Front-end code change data
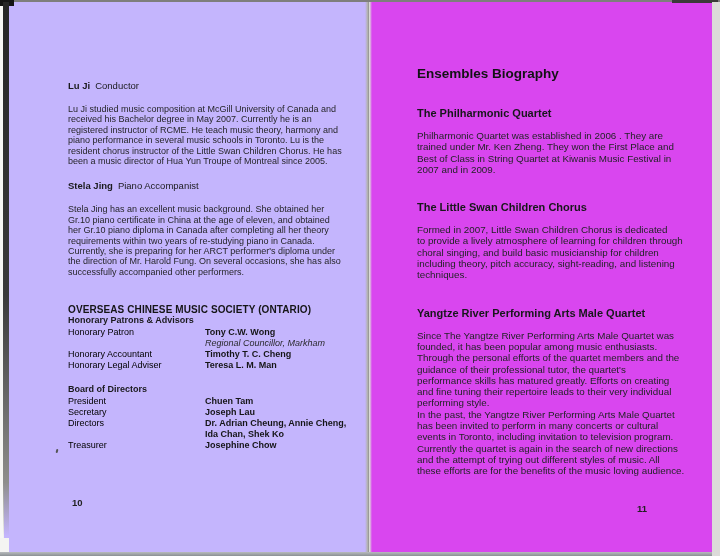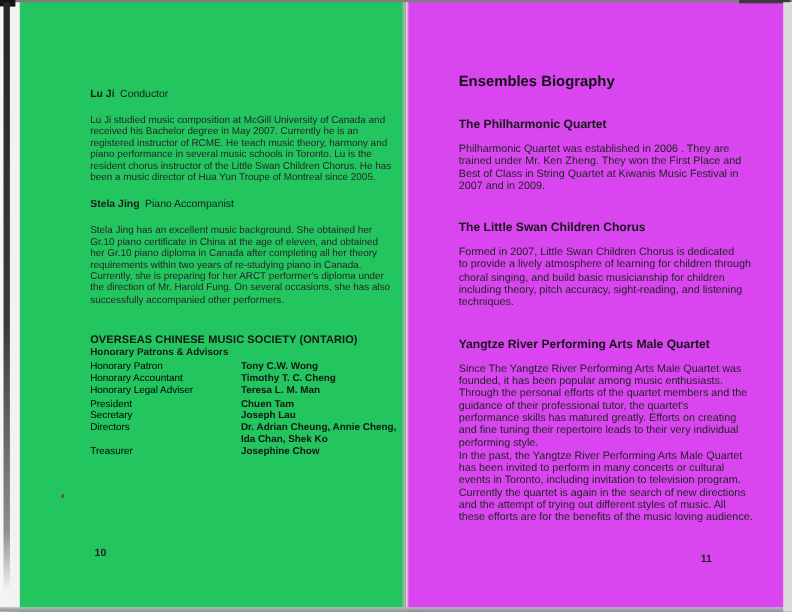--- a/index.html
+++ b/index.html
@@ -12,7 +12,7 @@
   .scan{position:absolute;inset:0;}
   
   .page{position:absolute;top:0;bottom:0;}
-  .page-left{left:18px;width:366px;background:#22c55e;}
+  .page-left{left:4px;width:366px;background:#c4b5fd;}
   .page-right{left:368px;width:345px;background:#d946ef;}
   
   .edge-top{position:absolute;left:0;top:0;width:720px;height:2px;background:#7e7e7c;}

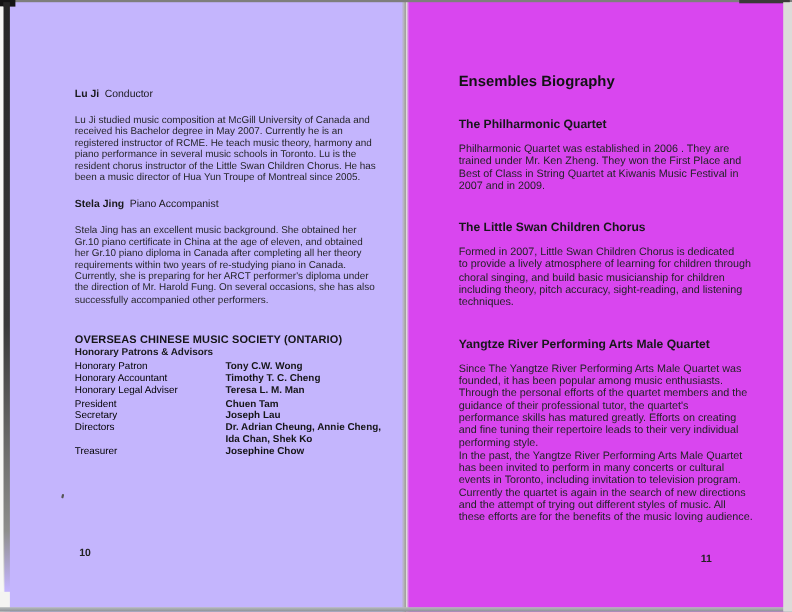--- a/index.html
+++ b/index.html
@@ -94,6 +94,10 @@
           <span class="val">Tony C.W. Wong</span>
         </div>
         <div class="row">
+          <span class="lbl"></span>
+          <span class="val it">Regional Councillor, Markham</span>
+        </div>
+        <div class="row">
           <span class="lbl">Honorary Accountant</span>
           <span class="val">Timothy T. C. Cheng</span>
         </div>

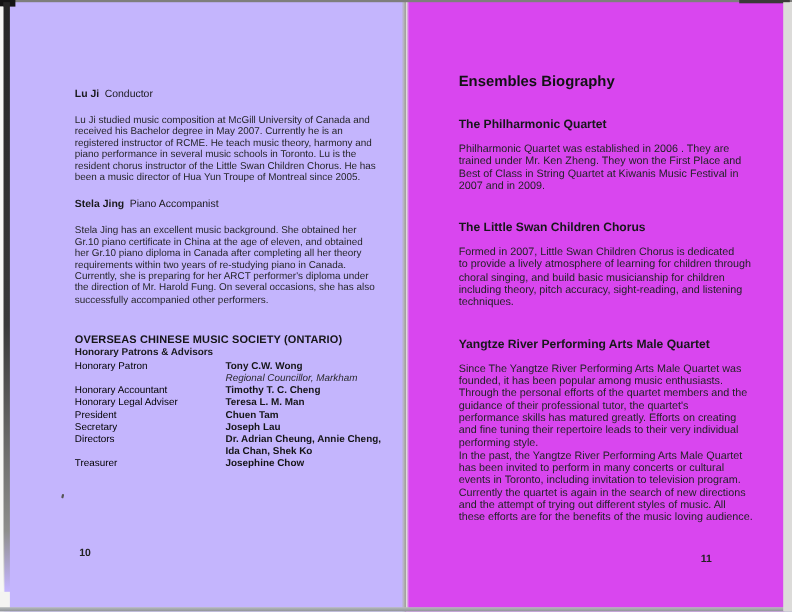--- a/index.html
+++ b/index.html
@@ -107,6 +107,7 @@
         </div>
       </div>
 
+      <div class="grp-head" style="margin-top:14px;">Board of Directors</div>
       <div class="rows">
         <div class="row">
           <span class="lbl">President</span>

■ **TASK GOAL**: Show me all lines in the records that contain "background".

■ **FINISHED TASK**:
-  .page-left{left:18px;width:366px;background:#22c55e;}
+  .page-left{left:4px;width:366px;background:#c4b5fd;}
   .page-right{left:368px;width:345px;background:#d946ef;}
   .edge-top{position:absolute;left:0;top:0;width:720px;height:2px;background:#7e7e7c;}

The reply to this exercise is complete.